There is a lot of talk about ISO 10646 and UTF-encodings, but what we
really need to talk about is how to use 16/32-bit character sets in MIME
and how to encode them in 7-bits. With the expected character coding to use
in the future in MIME to be ISO 10646 instead of ISO 8859-*, ascii or others
as character coding in message transfer. Locally at a site you may use
what ever character coding you like, including UTF encodings. This will
simplify matters so you only have to handle ISO 106464 <-> local coding
instead of "many character codings" <-> local coding.

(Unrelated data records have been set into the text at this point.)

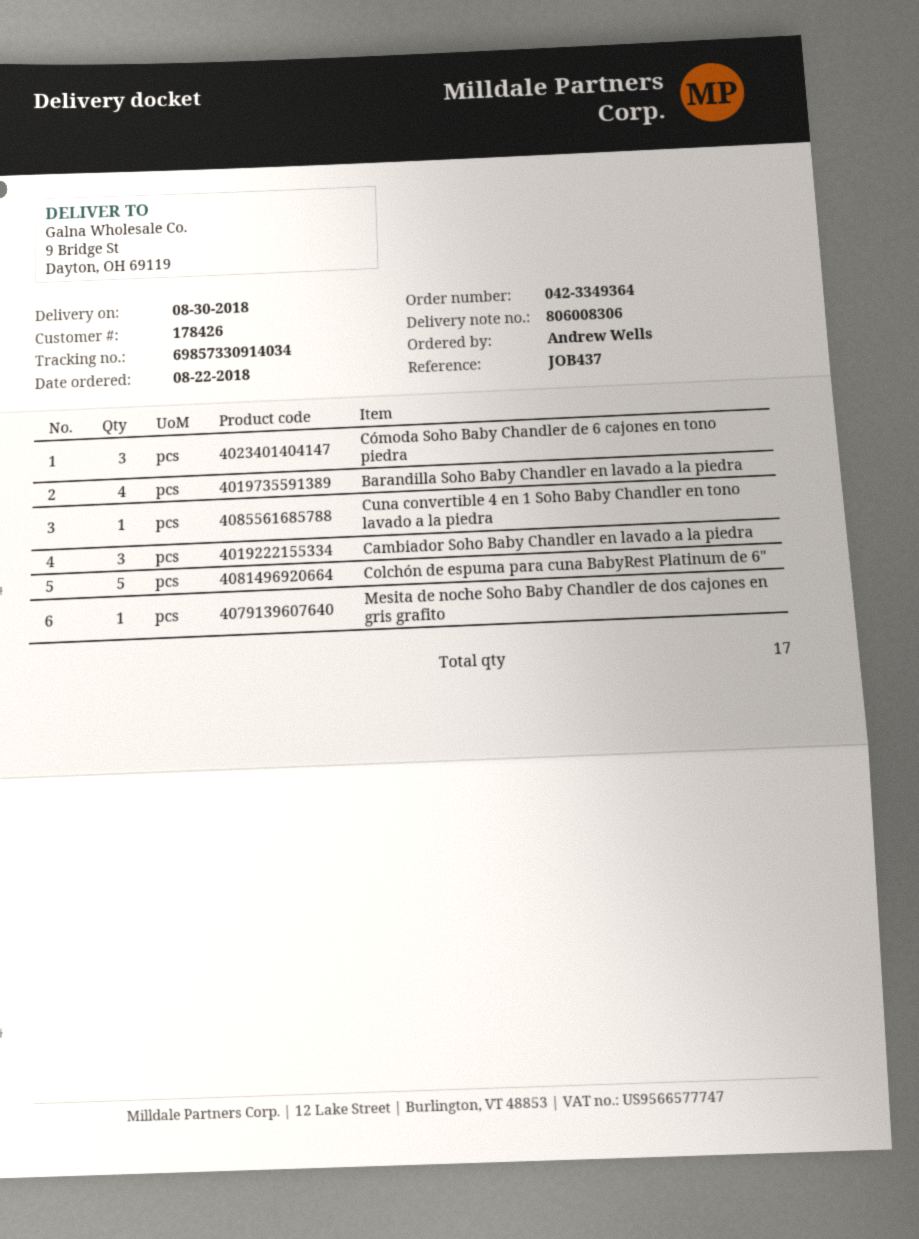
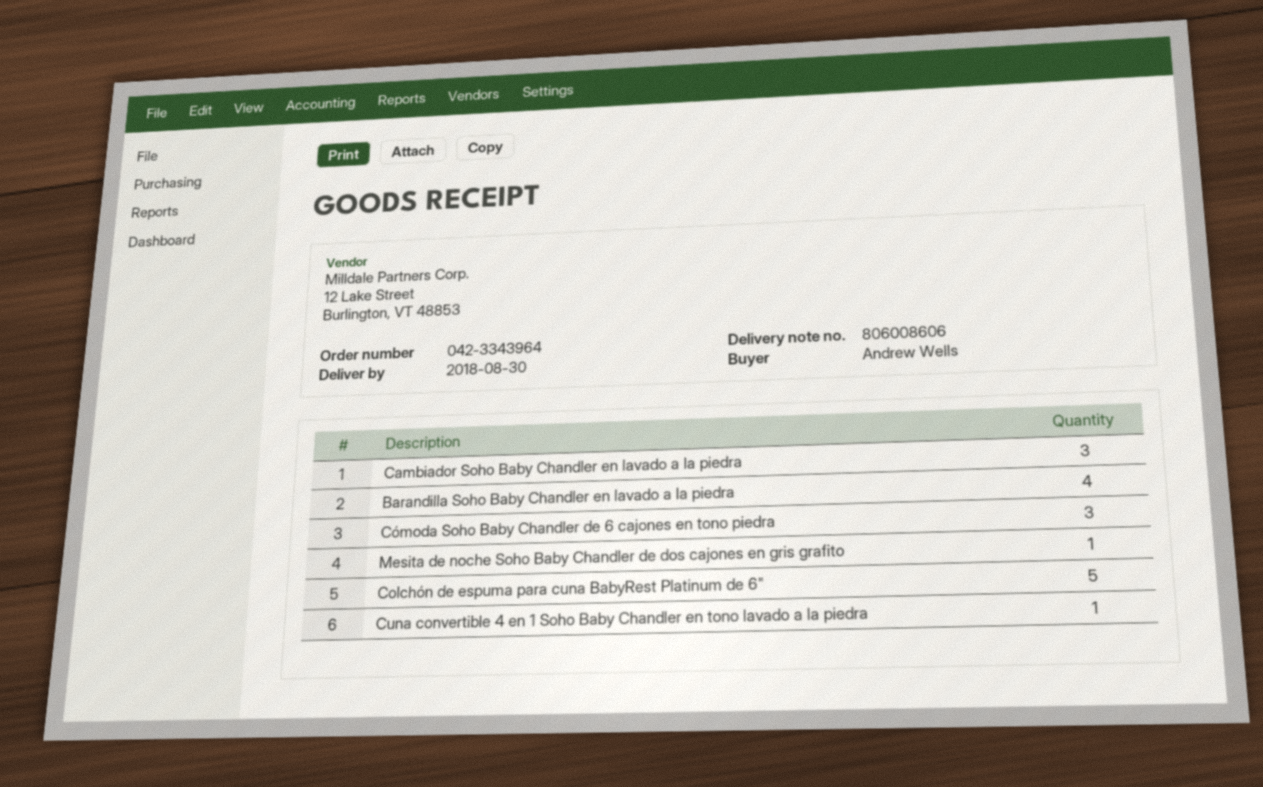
order number: 042-3349364 -> 042-3343964
delivery note number: 806008306 -> 806008606

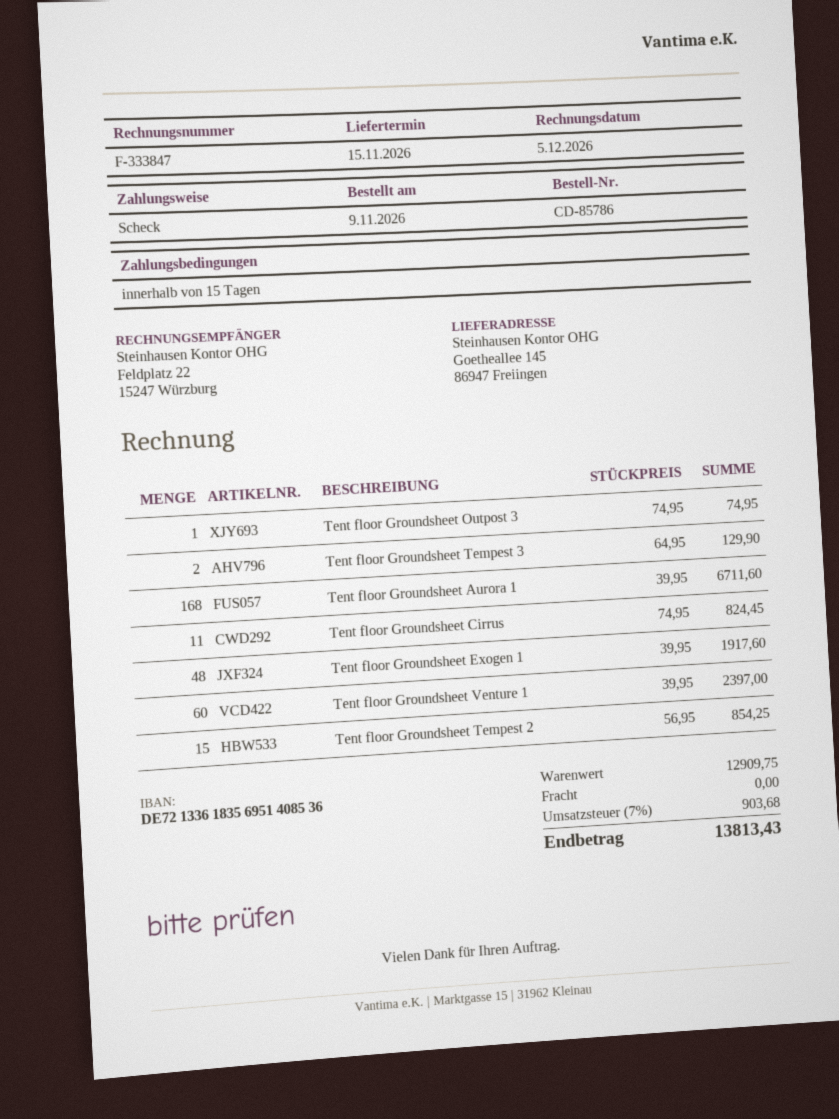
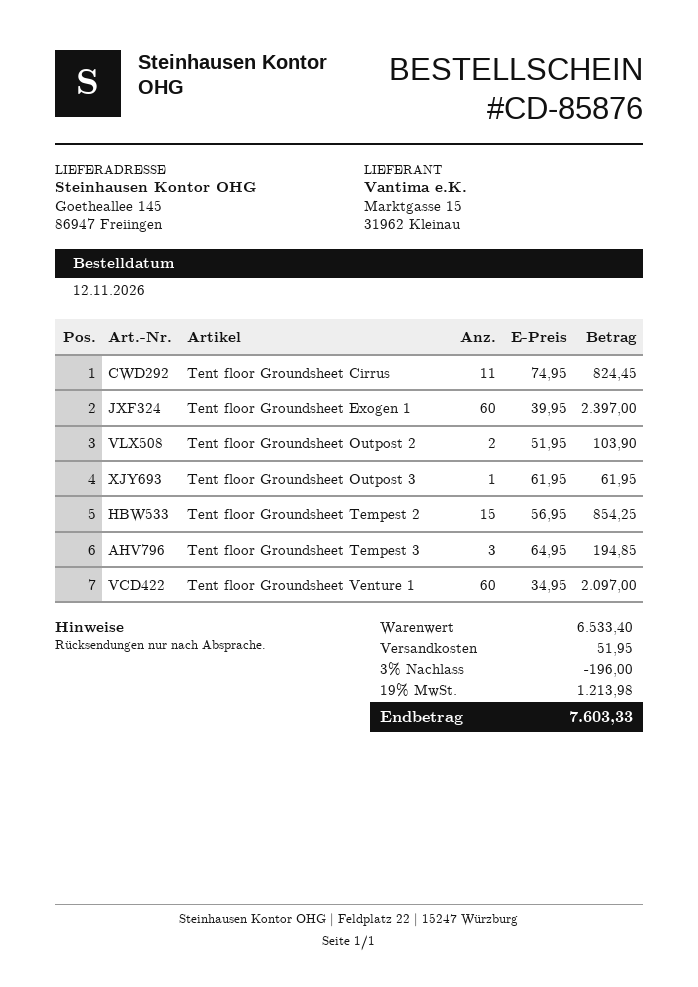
order number: CD-85786 -> CD-85876
order date: 2026-11-09 -> 2026-11-12
Tent floor Groundsheet Outpost 3: 1 x 74.95 = 74.95 -> 1 x 61.95 = 61.95
Tent floor Groundsheet Tempest 3: 2 x 64.95 = 129.90 -> 3 x 64.95 = 194.85
Tent floor Groundsheet Aurora 1: 168 x 39.95 = 6711.60 -> none
Tent floor Groundsheet Exogen 1: 48 x 39.95 = 1917.60 -> 60 x 39.95 = 2397.00
Tent floor Groundsheet Venture 1: 60 x 39.95 = 2397.00 -> 60 x 34.95 = 2097.00
Tent floor Groundsheet Outpost 2: none -> 2 x 51.95 = 103.90
subtotal: 12909.75 -> 6533.40
discount: none -> 3% = 196.00
shipping: 0.00 -> 51.95
tax: 7% = 903.68 -> 19% = 1213.98
total: 13813.43 -> 7603.33

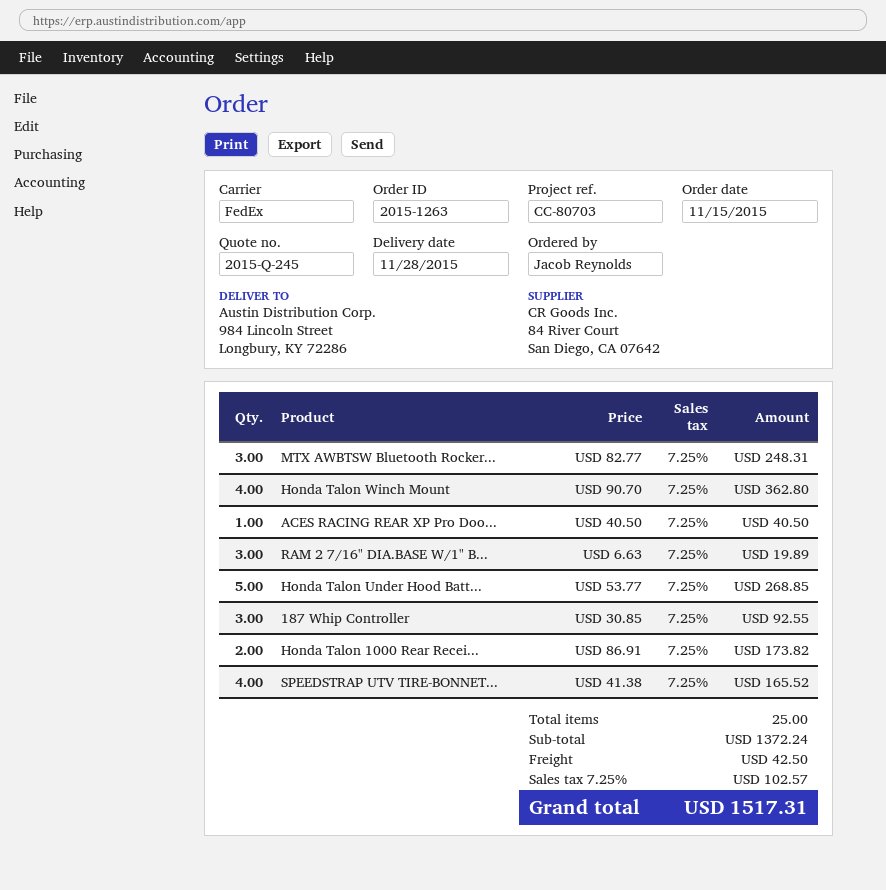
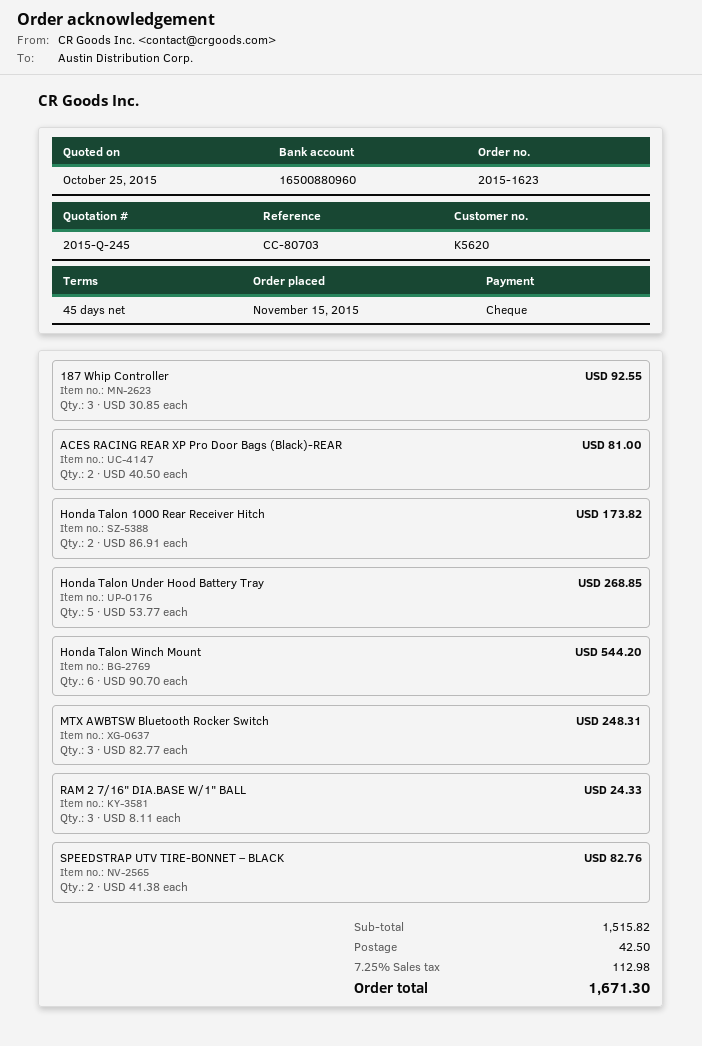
order number: 2015-1263 -> 2015-1623
Honda Talon Winch Mount: 4 x 90.70 = 362.80 -> 6 x 90.70 = 544.20
ACES RACING REAR XP Pro Doo...: 1 x 40.50 = 40.50 -> 2 x 40.50 = 81.00
RAM 2 7/16" DIA.BASE W/1" B...: 3 x 6.63 = 19.89 -> 3 x 8.11 = 24.33
SPEEDSTRAP UTV TIRE-BONNET...: 4 x 41.38 = 165.52 -> 2 x 41.38 = 82.76
subtotal: 1372.24 -> 1515.82
tax: 7.25% = 102.57 -> 7.25% = 112.98
total: 1517.31 -> 1671.30

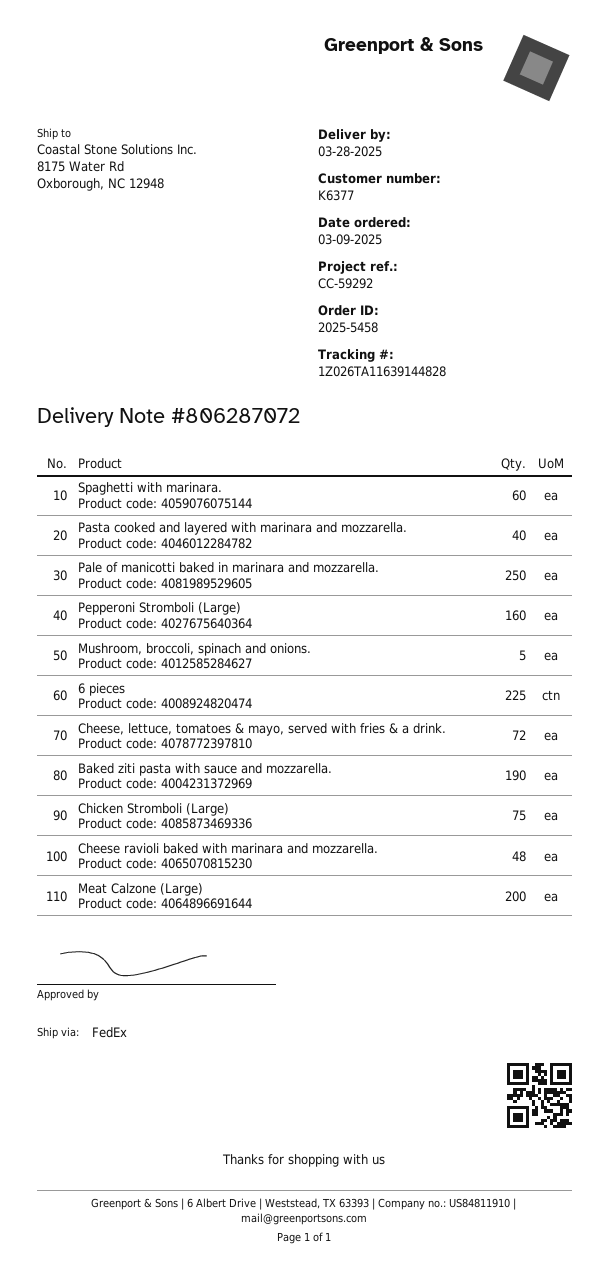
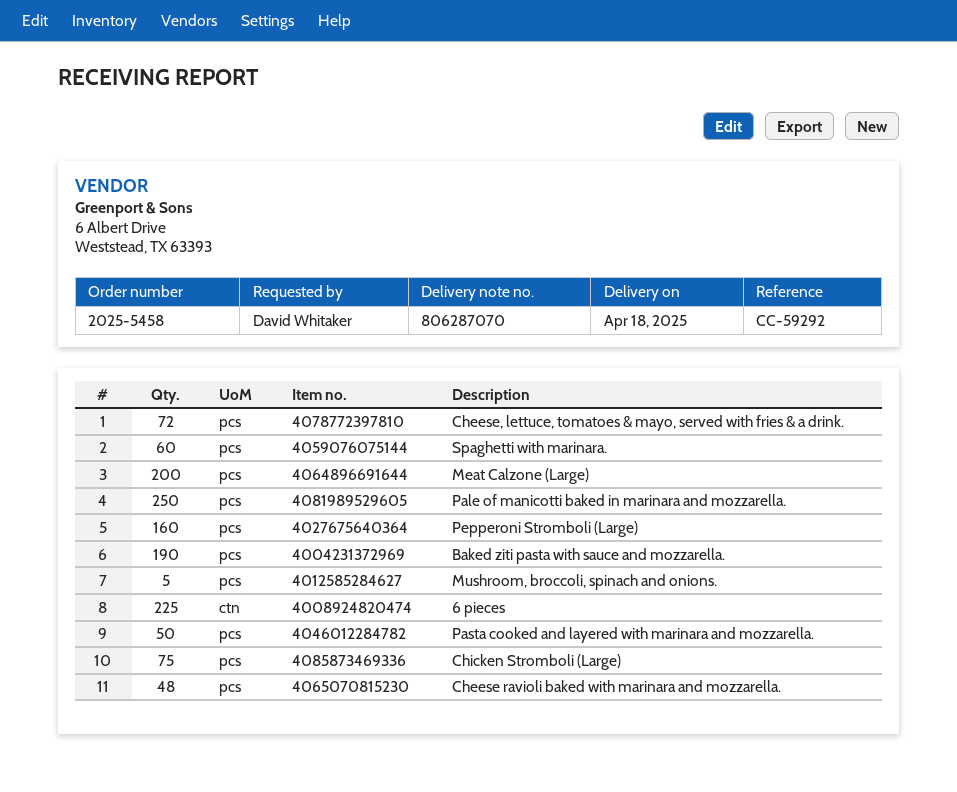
delivery note number: 806287072 -> 806287070
delivery date: 2025-03-28 -> 2025-04-18
Pasta cooked and layered with marinara and mozzarella.: 40 -> 50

Note: A well defined ISO 10646 encoding allows ascii mail to be nearly
unchanged.

What we need is then to define an encoding suitable to encode 16/32-bit codes.

Erik van der Poel some time ago defined a Base64 like encoding for 16-bit codes.
Something in that way is what is needed. Though the encoding should probably
have several escape codes to reduce overhead. By encoding 6 bits per encoding
character we could encode as follows (x means a base64 encoding 6 bits):
  =xx           (encode 12 bits)
  ?xxx          (encode 18 bits)
  etc.


For declaring the ISO 10646 in MIME we could use UCS as character code name.
But also we may have to include "level" as Unicode what to use what
probably will be level 3 in the IS allowing any combination of combining
characters. It would be better if we could restrict us to only allow
combining characters when no code exists for the combined character
(probably level 2 in the IS) as this would simplify UCS <-> local coding.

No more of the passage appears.